### Your instructions
Among the entries below, only the lines starting at the one with "health in these 6" and ending at the one with "KEEP IT GOING</div>", both included, are to be printed exactly.
--- Material supplied Enclosed Below ---
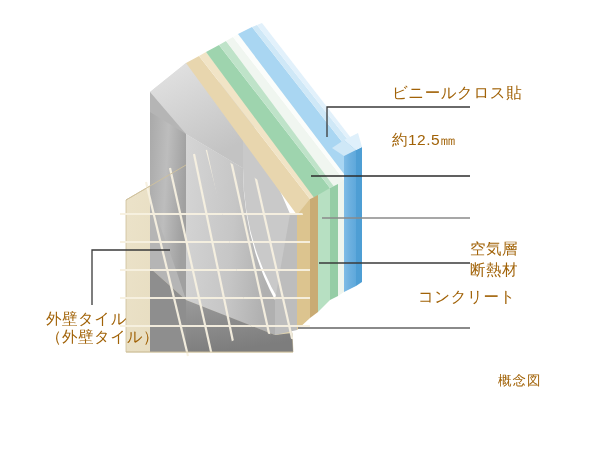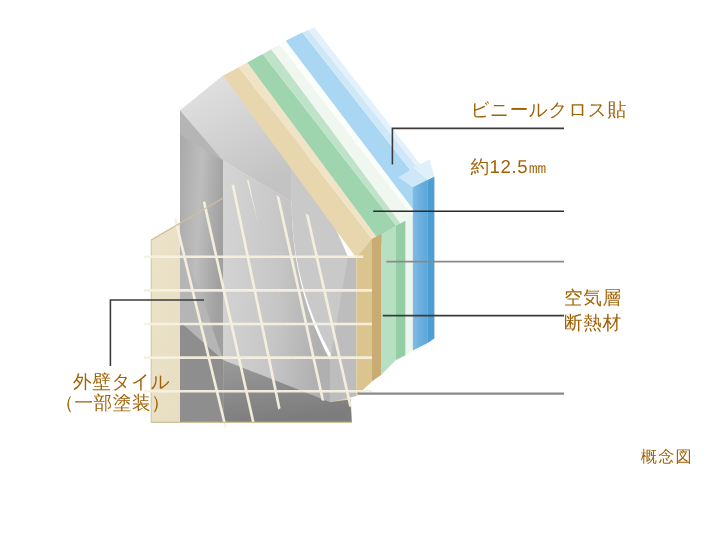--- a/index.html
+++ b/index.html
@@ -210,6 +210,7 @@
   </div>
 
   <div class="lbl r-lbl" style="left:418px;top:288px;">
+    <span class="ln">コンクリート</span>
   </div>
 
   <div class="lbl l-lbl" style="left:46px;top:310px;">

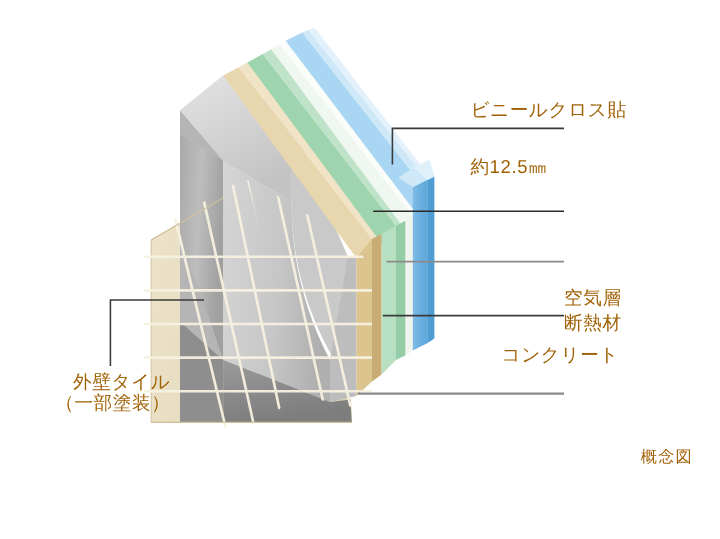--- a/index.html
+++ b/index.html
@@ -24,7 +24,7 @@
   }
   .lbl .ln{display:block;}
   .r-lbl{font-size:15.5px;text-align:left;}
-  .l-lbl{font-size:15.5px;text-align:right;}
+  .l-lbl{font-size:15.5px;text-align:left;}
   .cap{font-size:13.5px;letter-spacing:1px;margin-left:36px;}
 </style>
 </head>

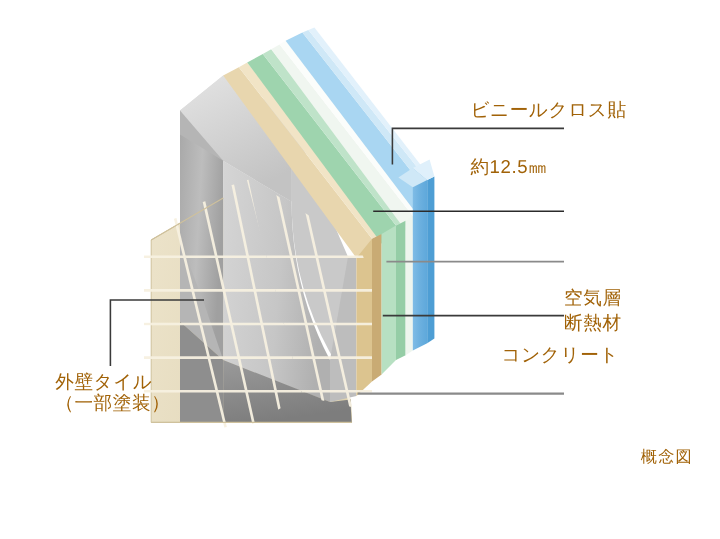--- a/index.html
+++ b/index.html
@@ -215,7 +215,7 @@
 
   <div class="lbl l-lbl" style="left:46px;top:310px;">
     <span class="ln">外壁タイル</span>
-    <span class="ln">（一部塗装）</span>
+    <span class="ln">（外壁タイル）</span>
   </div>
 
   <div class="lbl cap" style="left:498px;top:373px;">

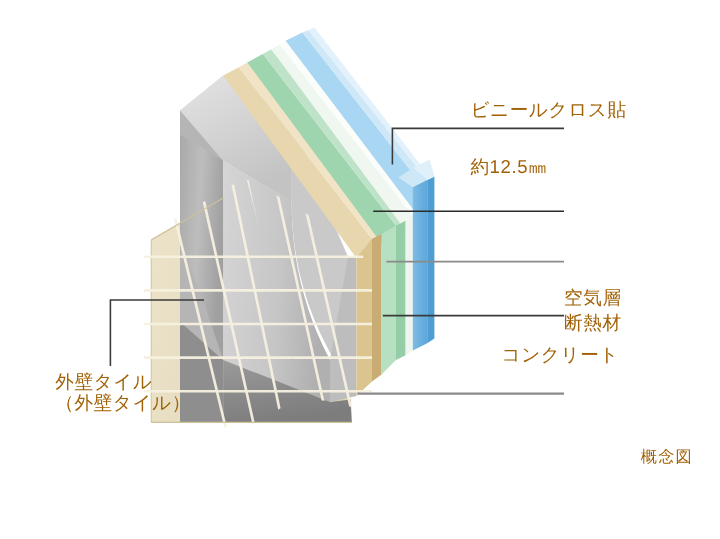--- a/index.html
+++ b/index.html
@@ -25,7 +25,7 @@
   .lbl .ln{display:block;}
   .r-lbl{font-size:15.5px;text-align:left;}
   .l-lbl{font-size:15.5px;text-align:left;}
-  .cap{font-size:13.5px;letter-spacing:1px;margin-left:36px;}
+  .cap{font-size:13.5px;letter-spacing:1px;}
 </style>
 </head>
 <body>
--- End of Enclosed Material supplied ---
--- Material supplied Enclosed Below ---
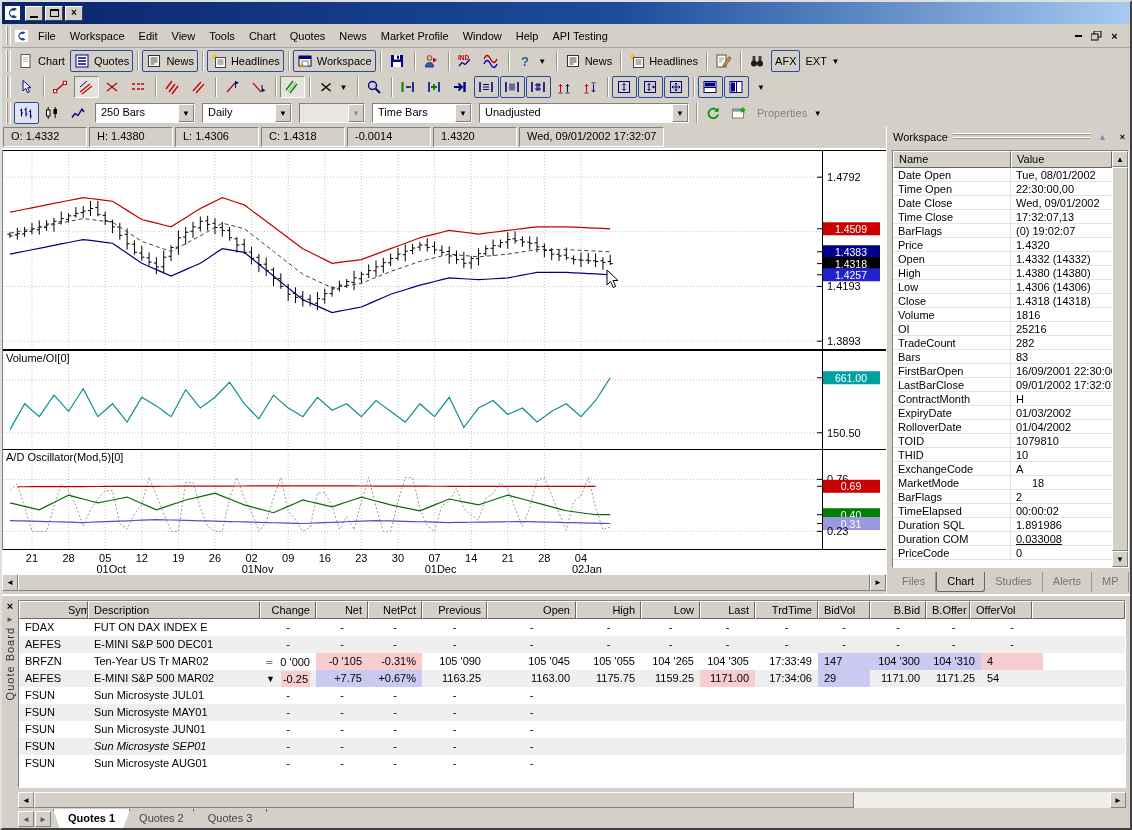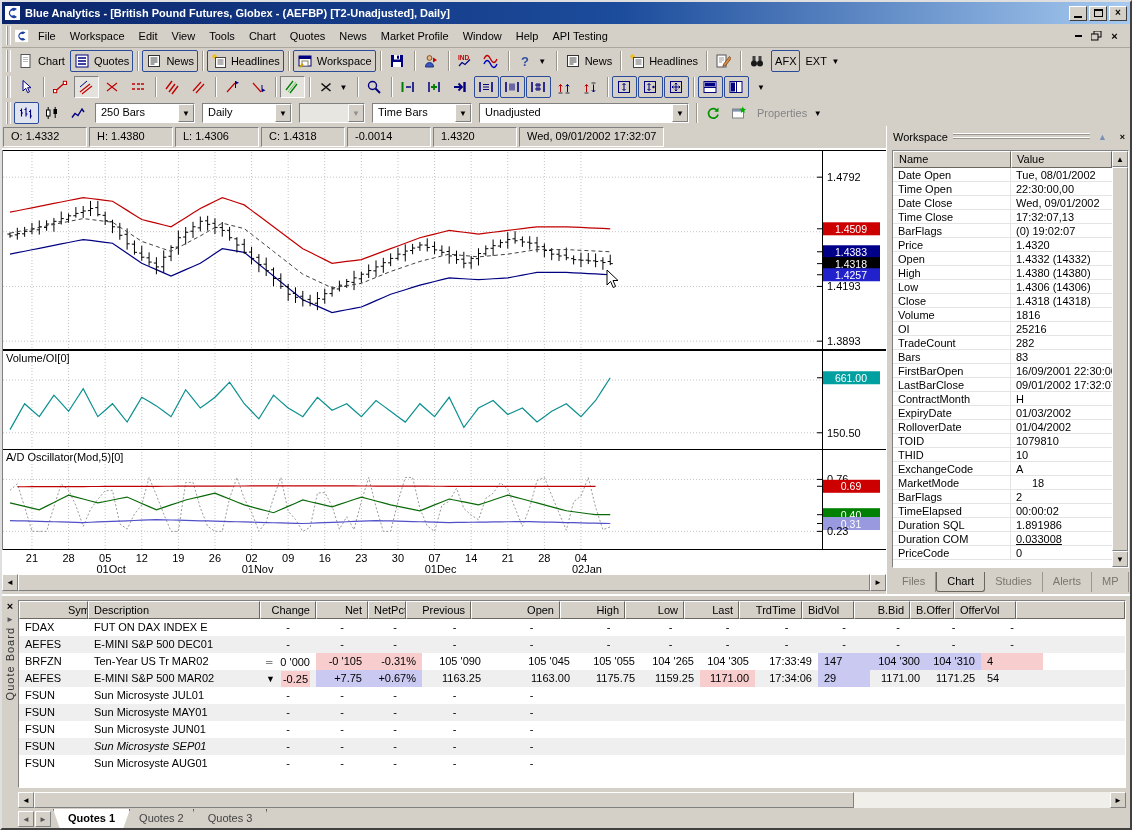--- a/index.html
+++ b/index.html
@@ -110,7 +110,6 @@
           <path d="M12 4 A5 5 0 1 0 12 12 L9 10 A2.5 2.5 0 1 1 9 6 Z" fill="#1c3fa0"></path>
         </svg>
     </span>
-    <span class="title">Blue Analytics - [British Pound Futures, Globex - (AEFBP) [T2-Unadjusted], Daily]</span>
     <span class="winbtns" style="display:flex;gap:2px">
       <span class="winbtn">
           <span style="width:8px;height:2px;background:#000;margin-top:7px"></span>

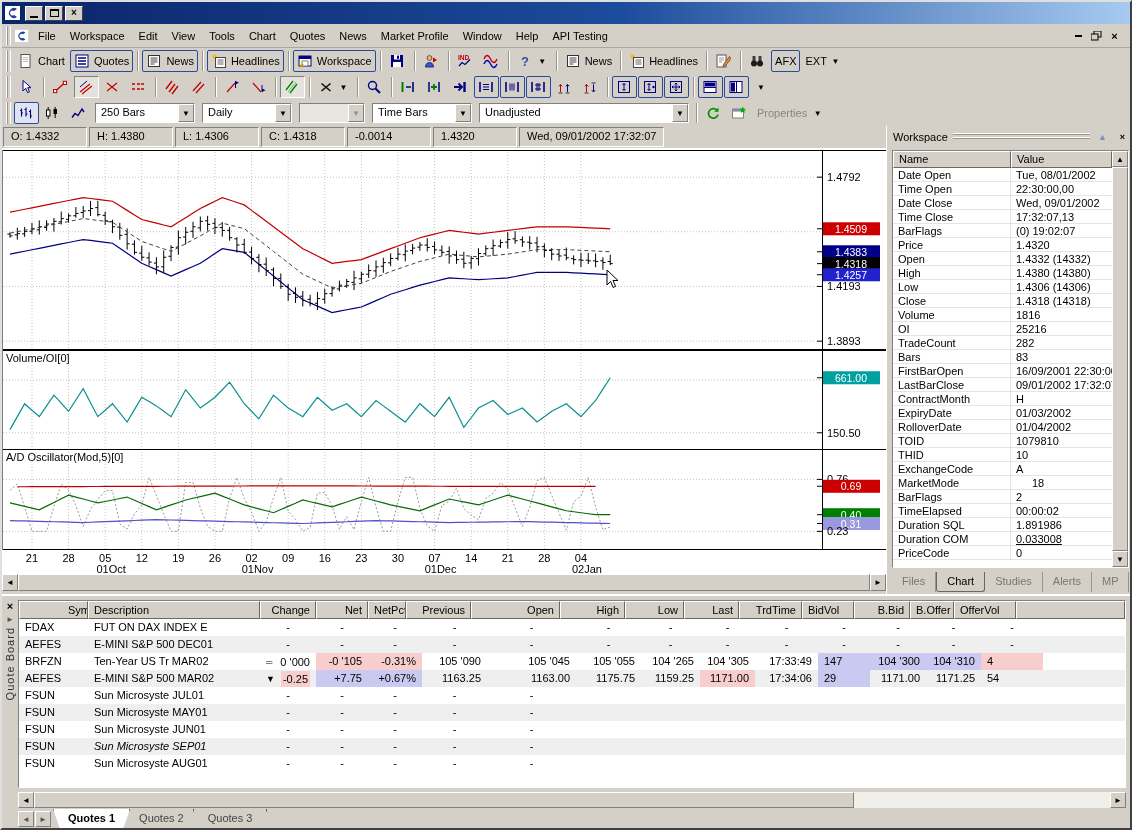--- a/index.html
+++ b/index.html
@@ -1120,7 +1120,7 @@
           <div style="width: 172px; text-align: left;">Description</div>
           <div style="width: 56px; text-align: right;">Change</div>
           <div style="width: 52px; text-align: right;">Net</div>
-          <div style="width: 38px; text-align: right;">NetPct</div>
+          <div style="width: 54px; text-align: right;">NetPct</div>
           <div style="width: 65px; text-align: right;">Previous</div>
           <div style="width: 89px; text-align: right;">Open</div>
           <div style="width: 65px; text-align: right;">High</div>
--- End of Enclosed Material supplied ---
--- Material supplied Enclosed Below ---
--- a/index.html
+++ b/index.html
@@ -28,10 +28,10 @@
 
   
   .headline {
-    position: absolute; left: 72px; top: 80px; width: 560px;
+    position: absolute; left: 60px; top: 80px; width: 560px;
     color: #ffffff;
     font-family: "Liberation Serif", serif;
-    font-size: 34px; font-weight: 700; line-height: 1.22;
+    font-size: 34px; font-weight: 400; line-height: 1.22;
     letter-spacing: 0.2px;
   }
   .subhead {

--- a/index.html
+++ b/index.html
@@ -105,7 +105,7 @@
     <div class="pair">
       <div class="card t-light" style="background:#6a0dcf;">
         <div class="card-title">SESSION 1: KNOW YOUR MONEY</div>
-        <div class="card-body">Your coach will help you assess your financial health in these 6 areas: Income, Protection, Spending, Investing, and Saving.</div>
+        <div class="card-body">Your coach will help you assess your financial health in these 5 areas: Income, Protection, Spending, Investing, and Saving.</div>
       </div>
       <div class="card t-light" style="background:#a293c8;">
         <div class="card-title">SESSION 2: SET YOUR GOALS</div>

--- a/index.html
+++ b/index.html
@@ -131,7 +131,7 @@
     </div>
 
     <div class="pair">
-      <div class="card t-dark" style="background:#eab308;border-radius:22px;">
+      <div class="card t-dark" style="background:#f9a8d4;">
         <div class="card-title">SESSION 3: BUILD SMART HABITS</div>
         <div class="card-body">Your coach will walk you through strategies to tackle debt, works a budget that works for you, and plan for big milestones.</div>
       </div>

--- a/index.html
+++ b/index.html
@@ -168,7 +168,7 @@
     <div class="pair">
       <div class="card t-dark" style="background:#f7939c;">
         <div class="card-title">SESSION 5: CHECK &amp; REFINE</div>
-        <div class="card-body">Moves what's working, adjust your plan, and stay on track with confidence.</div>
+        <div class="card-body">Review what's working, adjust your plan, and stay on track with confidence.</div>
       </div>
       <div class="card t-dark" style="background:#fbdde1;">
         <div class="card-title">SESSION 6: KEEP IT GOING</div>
--- End of Enclosed Material supplied ---
### Problem solution
-        <div class="card-body">Your coach will help you assess your financial health in these 6 areas: Income, Protection, Spending, Investing, and Saving.</div>
+        <div class="card-body">Your coach will help you assess your financial health in these 5 areas: Income, Protection, Spending, Investing, and Saving.</div>
       </div>
       <div class="card t-light" style="background:#a293c8;">
         <div class="card-title">SESSION 2: SET YOUR GOALS</div>

--- a/index.html
+++ b/index.html
@@ -131,7 +131,7 @@
     </div>
 
     <div class="pair">
-      <div class="card t-dark" style="background:#eab308;border-radius:22px;">
+      <div class="card t-dark" style="background:#f9a8d4;">
         <div class="card-title">SESSION 3: BUILD SMART HABITS</div>
         <div class="card-body">Your coach will walk you through strategies to tackle debt, works a budget that works for you, and plan for big milestones.</div>
       </div>

--- a/index.html
+++ b/index.html
@@ -168,7 +168,7 @@
     <div class="pair">
       <div class="card t-dark" style="background:#f7939c;">
         <div class="card-title">SESSION 5: CHECK &amp; REFINE</div>
-        <div class="card-body">Moves what's working, adjust your plan, and stay on track with confidence.</div>
+        <div class="card-body">Review what's working, adjust your plan, and stay on track with confidence.</div>
       </div>
       <div class="card t-dark" style="background:#fbdde1;">
         <div class="card-title">SESSION 6: KEEP IT GOING</div>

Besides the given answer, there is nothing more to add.